Thierry (16 ans) à ses débuts au zoo de Marseille. Crédits photo : Christophe LEPETIT
Un bon dresseur est, surtout, chef de meute
En son domaine, le patron c'est lui! Suffit d'observer l' armée d'amazones qui l'entoure. Petites mains venues apprendre du maître, leur tâche consiste à l'assister dans la gestion quotidienne de sa soixantaine de fauves. Mais à le supporter, aussi. Thierry gueule un sabir où les ordres sont donnés en allemand et les encouragements en anglais. Réservé initialement aux séances de dressage, il use du même mode de communication avec son personnel féminin. Nulle ne bronche. Une seule y échappe: Monique. La belle Martiniquaise l'épaule et le seconde en tout. L'été, elle se métamorphose en Félindra et tient en respect une escouade de tigres à fort Boyard.«Thierry se situe instinctivement comme un chef de meute, un alpha mâle», considère Jean-Jacques Annaud qui le connaît bien: ils ont travaillé ensemble sur L'Ours en 1988, et Deux Frères en 2004. Entre les deux films, Thierry a connu la consécration grâce à Ridley Scott, qui a fait appel à lui pour dresser les tigres, lions et hyènes de Gladiator.

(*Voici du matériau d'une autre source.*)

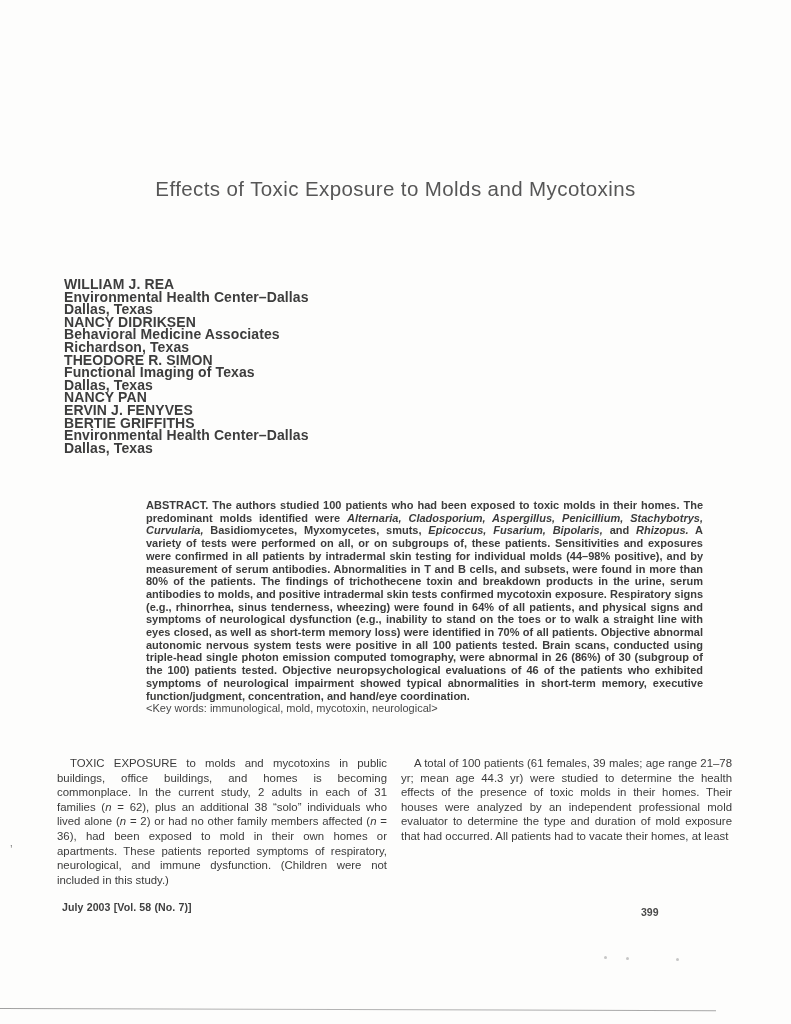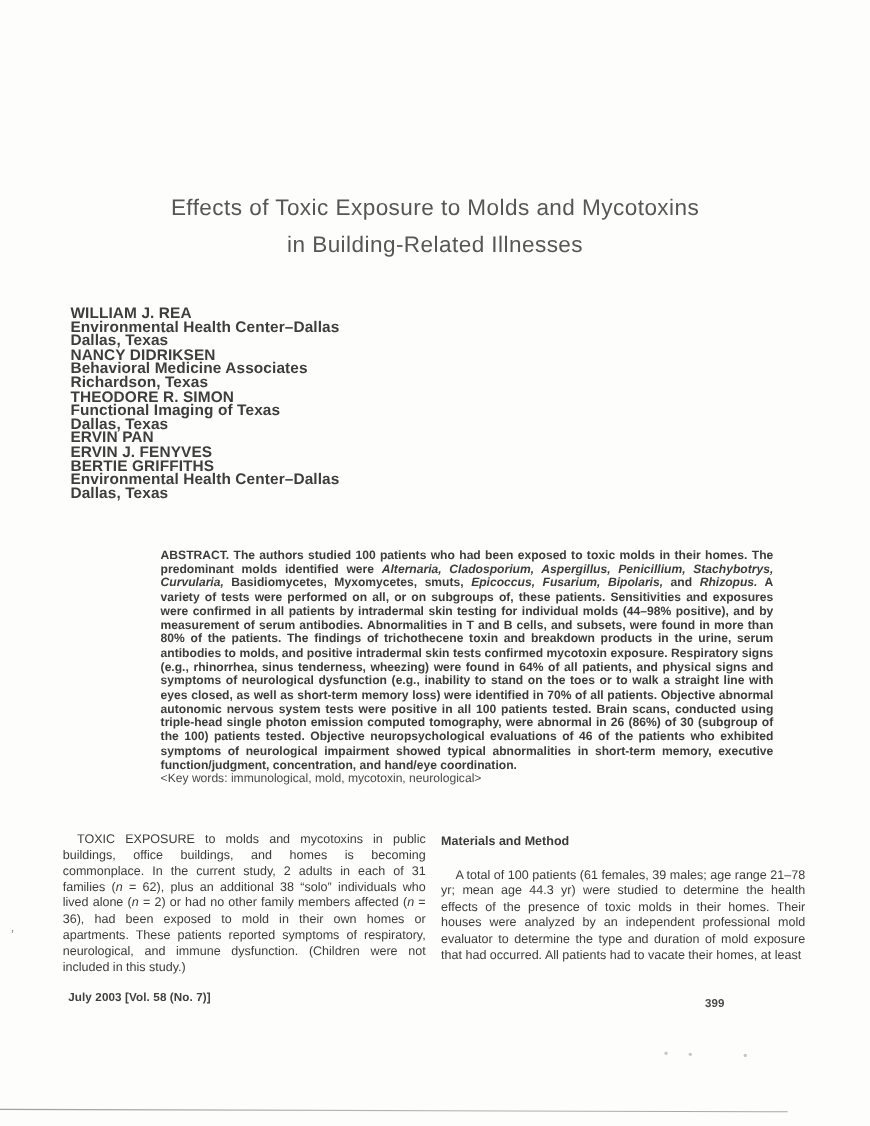"in Building-Related Illnesses" div { html: <div>in Building-Related Illnesses</div> -> none }
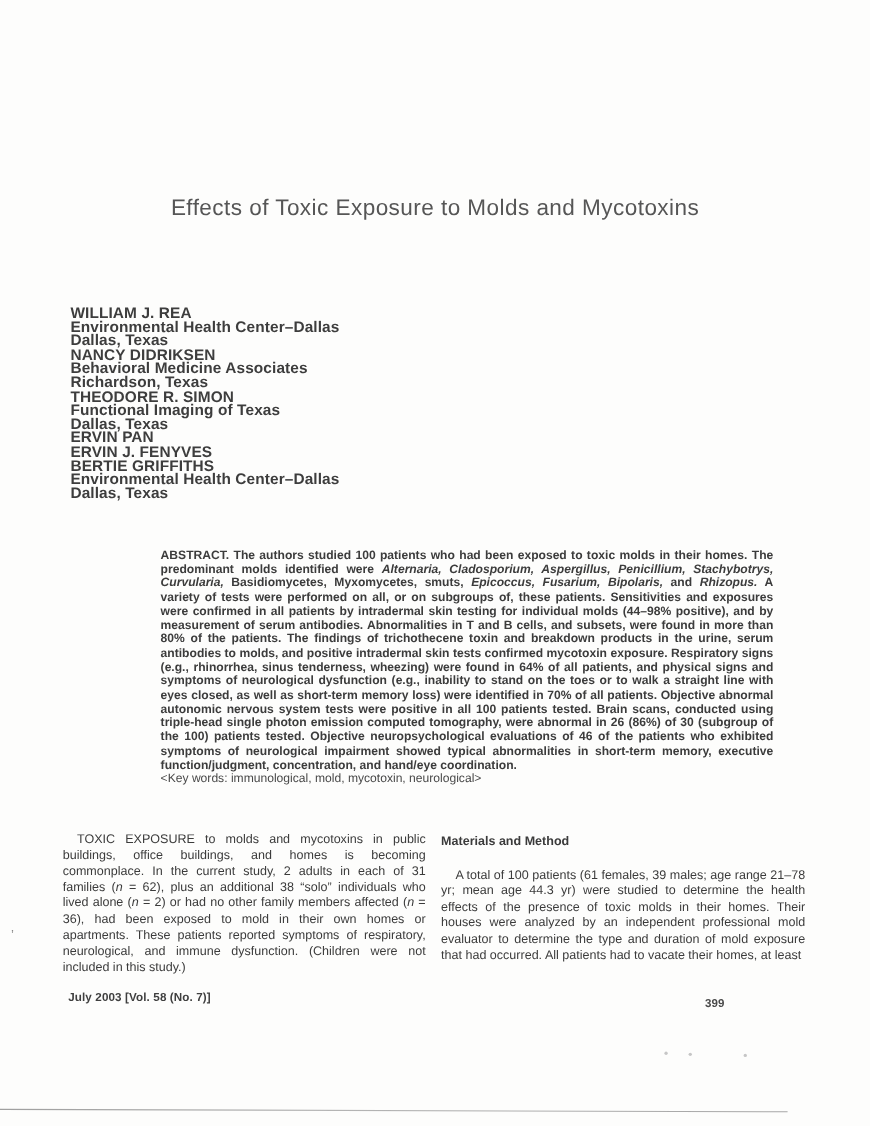"ERVIN PAN" div.author-line { text: ERVIN -> NANCY }
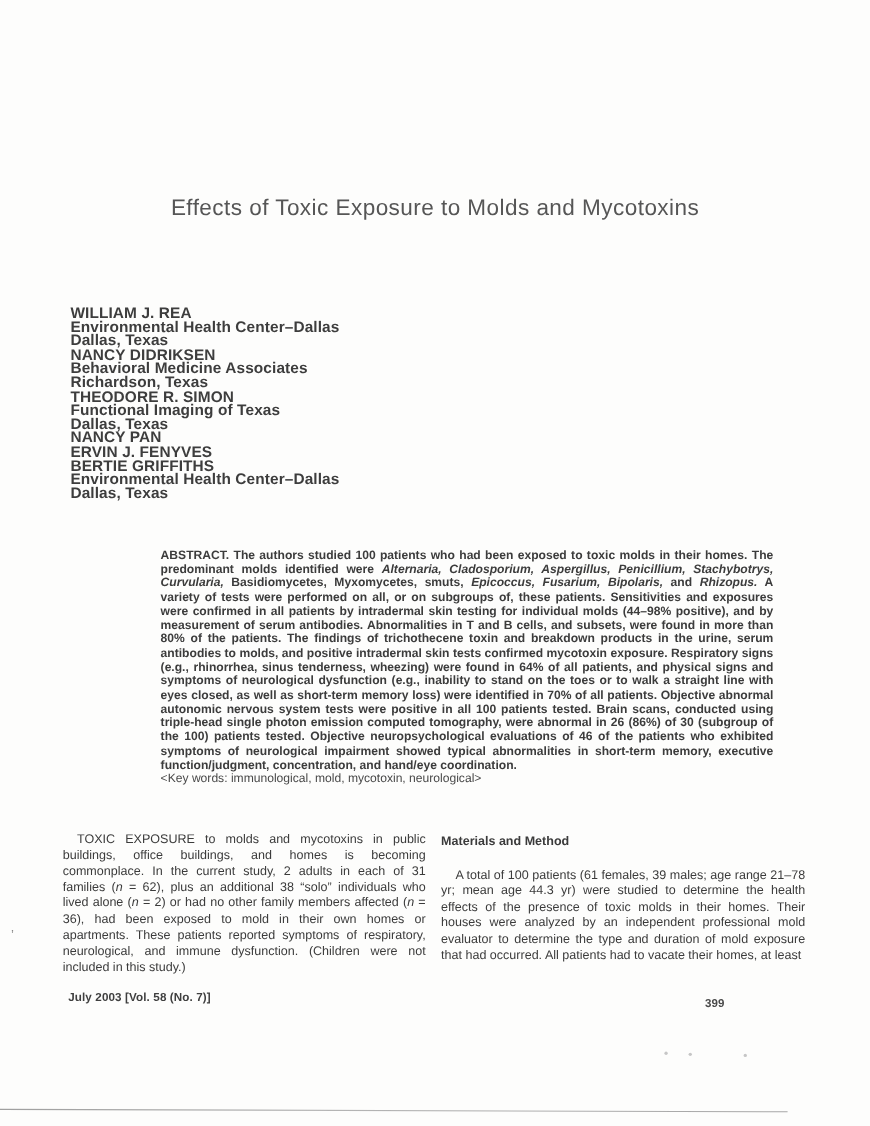"Materials and Method" div.method-heading { html: <div>Materials and Method</div> -> none }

A son palmarès sont accrochés les plus beaux trophées. La panthère de L'Odyssée, de Cartier, c'est aussi lui! Un petit bijou publicitaire qui vient de remporter le grand prix du luxe. Et pourtant, rien n'a altéré son naturel, son authenticité. Ce sosie de Clint Eastwood reste avant tout «un dresseur de fauves. Un lion vertical. C'est-à-dire un animal comme eux. Un fauve sur les pattes arrière qui a pris l'autorité», selon ses propres mots. Et Jean-Jacques Annaud de conclure: «Chaque fois que Thierry sort un fauve et se confronte à lui, il risque sa vie. Je crois qu'il espère secrètement mourir en dompteur, comme Molière est mort en acteur, dans l'exercice de son art.»